I have a database where each row has a set of keywords separated by
commas eg .
ROW 1 ID,<other columns>,"green,hat,man,boat"
ROW 2 ID,<other columns>,"green,boat,seaside"
ROW 3 ID,<other columns>,"red,hat"
I want users to be able to find similar records to the one they are
looking it (this is art BTW). ie if they are looking at row 1 and
click "Find Similar Works of Art" I want to do a query where I find
records that have a commonality of keywords and obviously the ones
that match the most keywords should be shown first. The keywords are
currently just stored comma-separated in a single column but I am not
attached to this. Nor are they guaranteed to come in any order (ie
they are not alpha sorted) but they could be.

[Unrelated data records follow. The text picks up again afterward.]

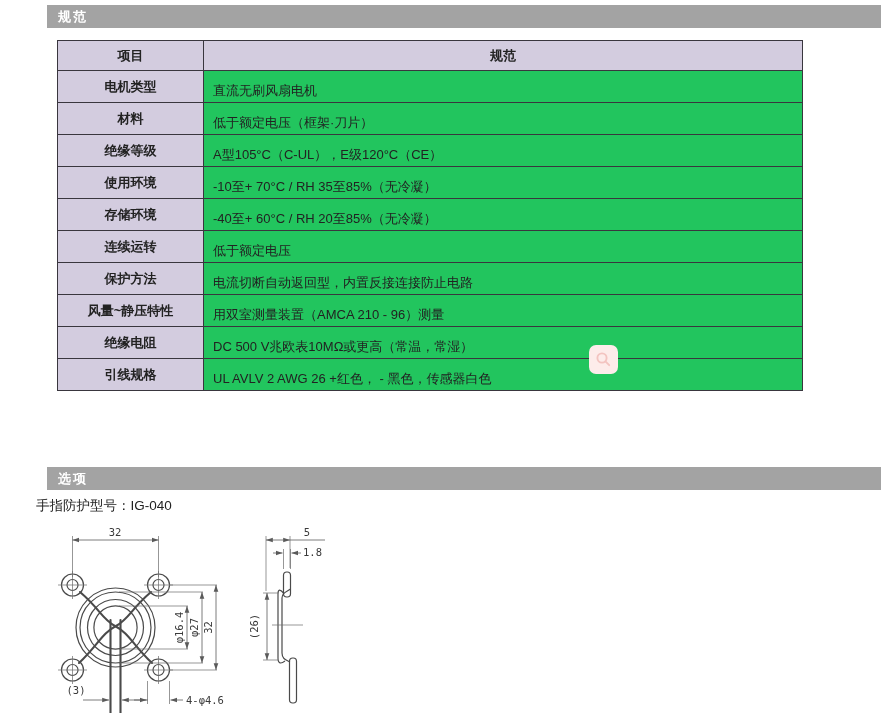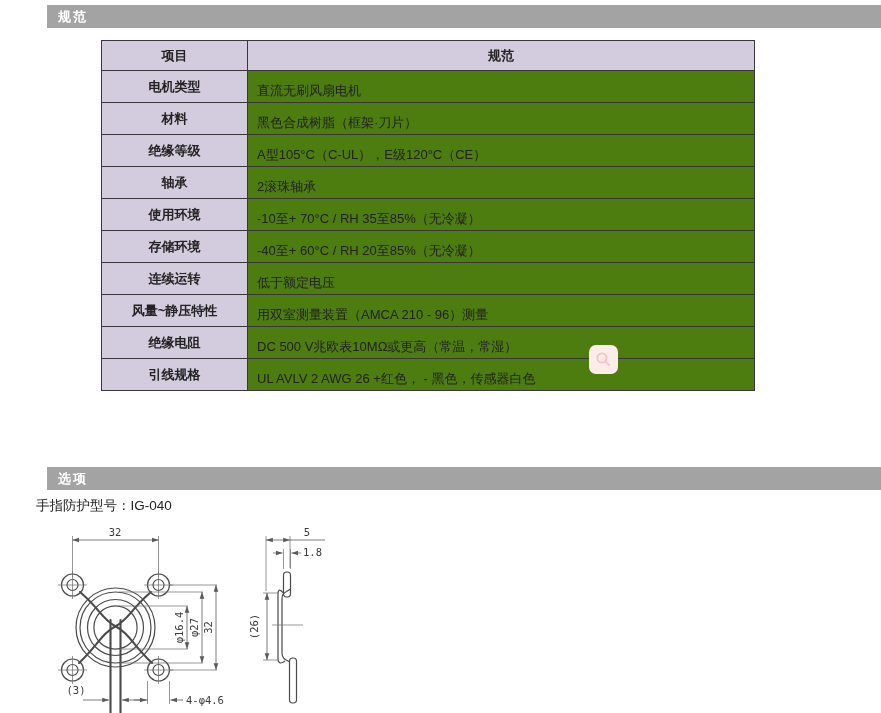"项目" table.spec { margin-left: 44px -> none; width: 654px -> 746px }
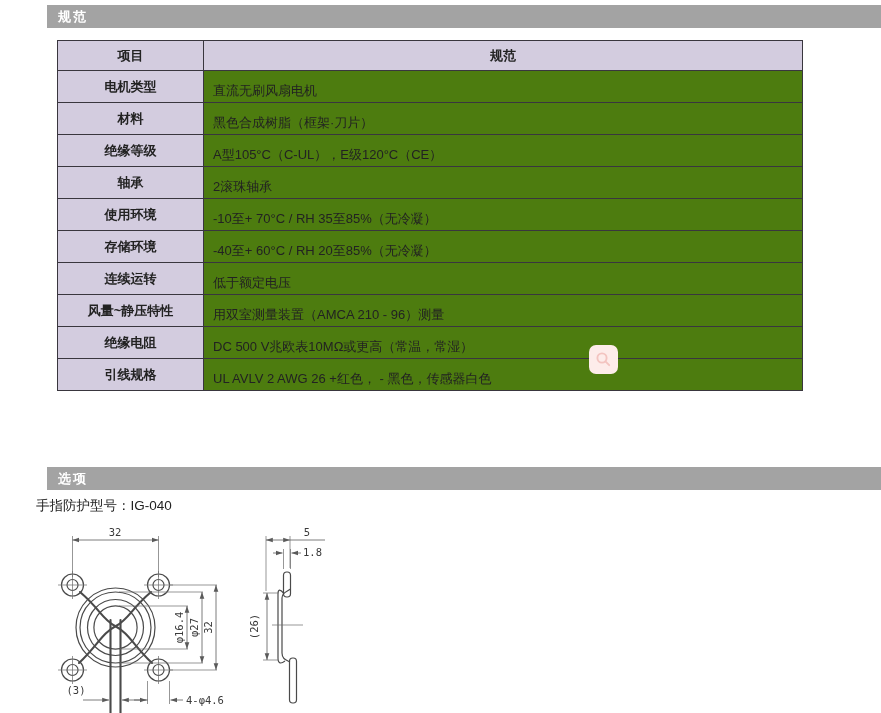"直流无刷风扇电机" table.spec tbody td { background: #4d7c0f -> #22c55e }
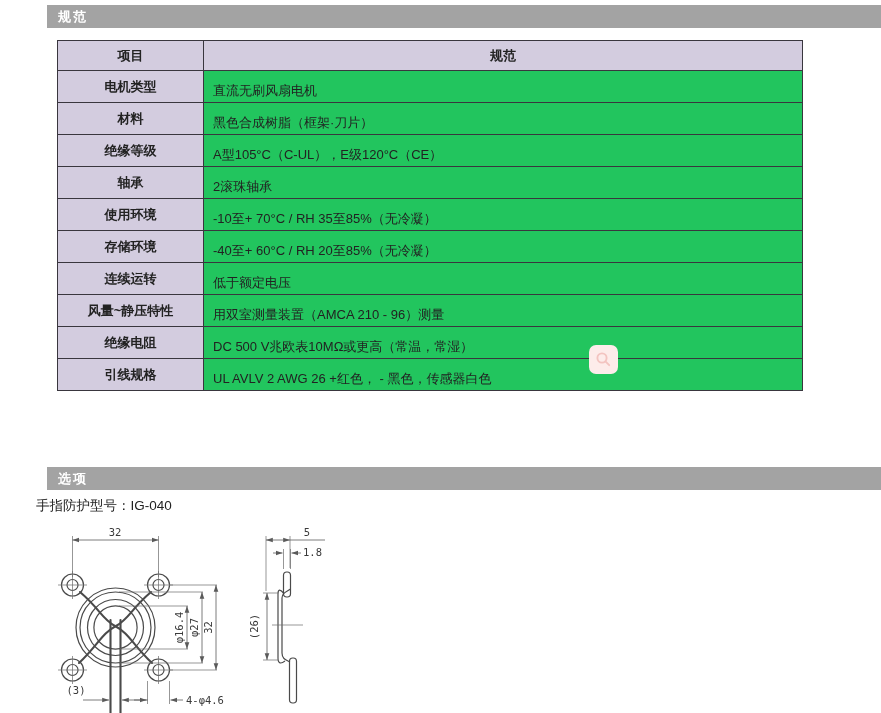"黑色合成树脂（框架·刀片）" td { text: 黑色合成树脂 -> 低于额定电压 }
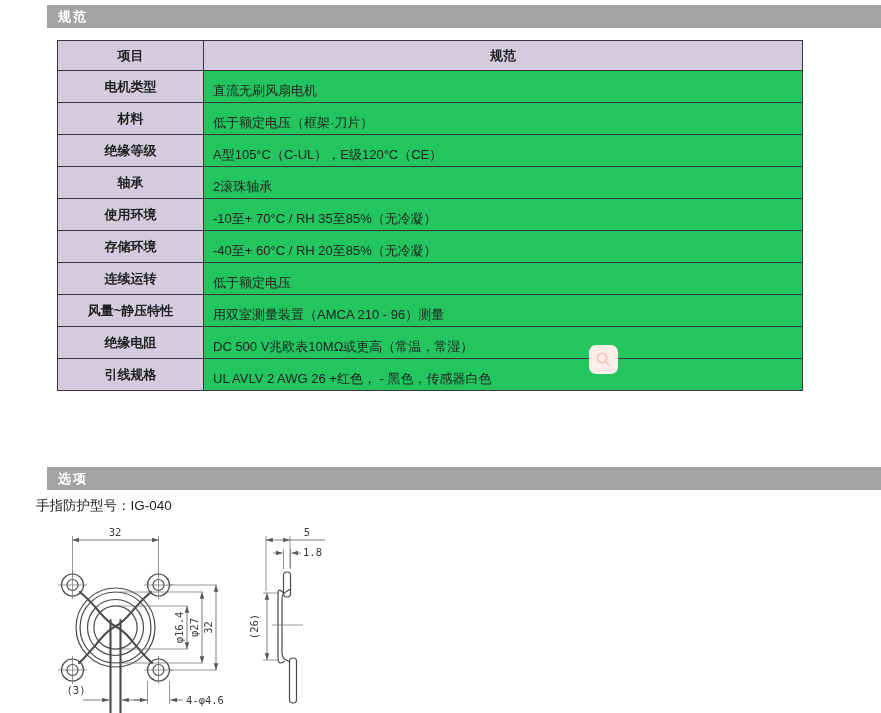"轴承" tr { html: <tr> <th>轴承</th> <td>2滚珠轴承</td> </tr> -> none }
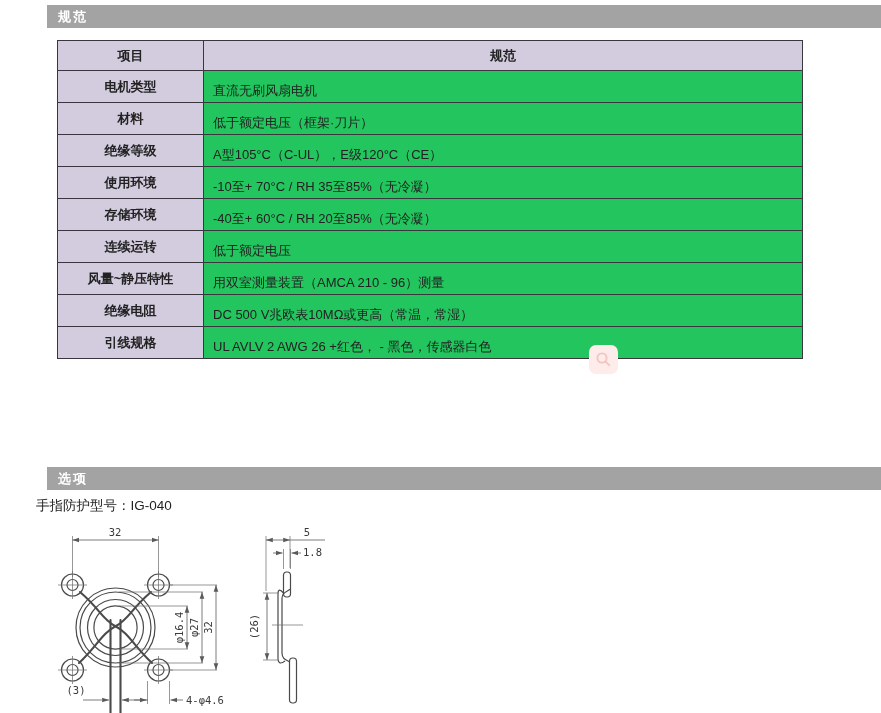"保护方法" tr { html: none -> <tr> <th>保护方法</th> <td>电流切断自动返回型，内置反接连接防止电路</td> </tr> }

Number of records is around 15000 on a hosted server.
Any tips for best query/algorithm/data storage to achieve this? or
references to useful sources?
Thanks,
RB 3 3152
Roland Burr wrote: I have a database where each row has a set of keywords separated by commas eg .
ROW 1 ID,<other columns>,"green,hat,man,boat" ROW 2 ID,<other columns>,"green,boat,seaside" ROW 3 ID,<other columns>,"red,hat"
I want users to be able to find similar records to the one they are looking it (this is art BTW). ie if they are looking at row 1 and click "Find Similar Works of Art" I want to do a query where I find records that have a commonality of keywords and obviously the ones that match the most keywords should be shown first. The keywords are currently just stored comma-separated in a single column but I am not attached to this. Nor are they guaranteed to come in any order (ie they are not alpha sorted) but they could be.
Number of records is around 15000 on a hosted server.
Any tips for best query/algorithm/data storage to achieve this? or references to useful sources?
Thanks, RB
normally you break the keywords out into a child table, so that you have two
tables (there may be typos in my SQL, this is off the top of my head):
CREATE TABLE artwork (
ID char(10) PRIMARY KEY,
....other columns...
)
CREATE TABLE keywords (
ID char(10) FOREIGN KEY REFERENCES artwork(ID),
keyword char(10)
)
Index on keyword and the SQL queries should write themselves.
--
Kenneth Downs
Secure Data Software, Inc.
(Ken)nneth@(Sec)ure(Dat)a(.com)
Roland Burr (rb*****@hotmail.com) writes: I have a database where each row has a set of keywords separated by commas eg .
ROW 1 ID,<other columns>,"green,hat,man,boat" ROW 2 ID,<other columns>,"green,boat,seaside" ROW 3 ID,<other columns>,"red,hat"
I want users to be able to find similar records to the one they are looking it (this is art BTW). ie if they are looking at row 1 and click "Find Similar Works of Art" I want to do a query where I find records that have a commonality of keywords and obviously the ones that match the most keywords should be shown first. The keywords are currently just stored comma-separated in a single column but I am not attached to this. Nor are they guaranteed to come in any order (ie they are not alpha sorted) but they could be.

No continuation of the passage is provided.